BEGIN Source data

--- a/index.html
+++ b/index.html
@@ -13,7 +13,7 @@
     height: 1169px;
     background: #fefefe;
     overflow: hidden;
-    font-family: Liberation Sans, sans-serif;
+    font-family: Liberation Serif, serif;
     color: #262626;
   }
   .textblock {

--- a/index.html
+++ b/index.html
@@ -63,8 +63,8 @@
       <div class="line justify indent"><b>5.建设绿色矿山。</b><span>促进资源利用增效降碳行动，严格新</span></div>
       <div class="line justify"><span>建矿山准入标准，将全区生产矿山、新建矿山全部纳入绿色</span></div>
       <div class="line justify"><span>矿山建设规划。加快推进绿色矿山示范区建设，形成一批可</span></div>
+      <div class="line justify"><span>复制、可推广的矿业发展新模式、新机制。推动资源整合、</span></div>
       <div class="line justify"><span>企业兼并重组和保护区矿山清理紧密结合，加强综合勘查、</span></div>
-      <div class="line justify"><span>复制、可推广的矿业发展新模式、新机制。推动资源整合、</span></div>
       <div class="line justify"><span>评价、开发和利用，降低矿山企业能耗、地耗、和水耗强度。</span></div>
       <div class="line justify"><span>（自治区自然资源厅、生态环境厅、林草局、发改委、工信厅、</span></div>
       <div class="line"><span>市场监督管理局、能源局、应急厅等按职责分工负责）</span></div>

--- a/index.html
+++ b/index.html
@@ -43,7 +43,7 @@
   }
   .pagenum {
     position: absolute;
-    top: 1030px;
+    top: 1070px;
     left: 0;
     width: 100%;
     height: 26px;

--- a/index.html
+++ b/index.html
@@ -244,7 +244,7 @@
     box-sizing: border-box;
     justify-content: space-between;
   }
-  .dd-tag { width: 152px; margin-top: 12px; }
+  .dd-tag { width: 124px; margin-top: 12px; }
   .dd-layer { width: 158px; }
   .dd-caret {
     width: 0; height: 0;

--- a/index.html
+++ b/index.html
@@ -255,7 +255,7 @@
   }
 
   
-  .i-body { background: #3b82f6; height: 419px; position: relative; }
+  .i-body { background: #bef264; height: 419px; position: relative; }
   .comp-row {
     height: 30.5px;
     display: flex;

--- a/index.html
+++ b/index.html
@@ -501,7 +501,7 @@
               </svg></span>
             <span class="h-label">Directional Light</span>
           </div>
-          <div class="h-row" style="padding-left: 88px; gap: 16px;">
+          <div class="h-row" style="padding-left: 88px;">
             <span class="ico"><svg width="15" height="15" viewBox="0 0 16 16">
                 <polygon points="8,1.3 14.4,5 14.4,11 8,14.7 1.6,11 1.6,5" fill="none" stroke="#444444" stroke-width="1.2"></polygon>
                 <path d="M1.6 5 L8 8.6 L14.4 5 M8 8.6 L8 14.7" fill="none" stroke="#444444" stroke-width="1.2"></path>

END Source data

Task to complete: Copy out each record above exactly, leaving nothing out.

Answer space:
--- a/index.html
+++ b/index.html
@@ -13,7 +13,7 @@
     height: 1169px;
     background: #fefefe;
     overflow: hidden;
-    font-family: Liberation Sans, sans-serif;
+    font-family: Liberation Serif, serif;
     color: #262626;
   }
   .textblock {

--- a/index.html
+++ b/index.html
@@ -63,8 +63,8 @@
       <div class="line justify indent"><b>5.建设绿色矿山。</b><span>促进资源利用增效降碳行动，严格新</span></div>
       <div class="line justify"><span>建矿山准入标准，将全区生产矿山、新建矿山全部纳入绿色</span></div>
       <div class="line justify"><span>矿山建设规划。加快推进绿色矿山示范区建设，形成一批可</span></div>
+      <div class="line justify"><span>复制、可推广的矿业发展新模式、新机制。推动资源整合、</span></div>
       <div class="line justify"><span>企业兼并重组和保护区矿山清理紧密结合，加强综合勘查、</span></div>
-      <div class="line justify"><span>复制、可推广的矿业发展新模式、新机制。推动资源整合、</span></div>
       <div class="line justify"><span>评价、开发和利用，降低矿山企业能耗、地耗、和水耗强度。</span></div>
       <div class="line justify"><span>（自治区自然资源厅、生态环境厅、林草局、发改委、工信厅、</span></div>
       <div class="line"><span>市场监督管理局、能源局、应急厅等按职责分工负责）</span></div>

--- a/index.html
+++ b/index.html
@@ -43,7 +43,7 @@
   }
   .pagenum {
     position: absolute;
-    top: 1030px;
+    top: 1070px;
     left: 0;
     width: 100%;
     height: 26px;

--- a/index.html
+++ b/index.html
@@ -244,7 +244,7 @@
     box-sizing: border-box;
     justify-content: space-between;
   }
-  .dd-tag { width: 152px; margin-top: 12px; }
+  .dd-tag { width: 124px; margin-top: 12px; }
   .dd-layer { width: 158px; }
   .dd-caret {
     width: 0; height: 0;

--- a/index.html
+++ b/index.html
@@ -255,7 +255,7 @@
   }
 
   
-  .i-body { background: #3b82f6; height: 419px; position: relative; }
+  .i-body { background: #bef264; height: 419px; position: relative; }
   .comp-row {
     height: 30.5px;
     display: flex;

--- a/index.html
+++ b/index.html
@@ -501,7 +501,7 @@
               </svg></span>
             <span class="h-label">Directional Light</span>
           </div>
-          <div class="h-row" style="padding-left: 88px; gap: 16px;">
+          <div class="h-row" style="padding-left: 88px;">
             <span class="ico"><svg width="15" height="15" viewBox="0 0 16 16">
                 <polygon points="8,1.3 14.4,5 14.4,11 8,14.7 1.6,11 1.6,5" fill="none" stroke="#444444" stroke-width="1.2"></polygon>
                 <path d="M1.6 5 L8 8.6 L14.4 5 M8 8.6 L8 14.7" fill="none" stroke="#444444" stroke-width="1.2"></path>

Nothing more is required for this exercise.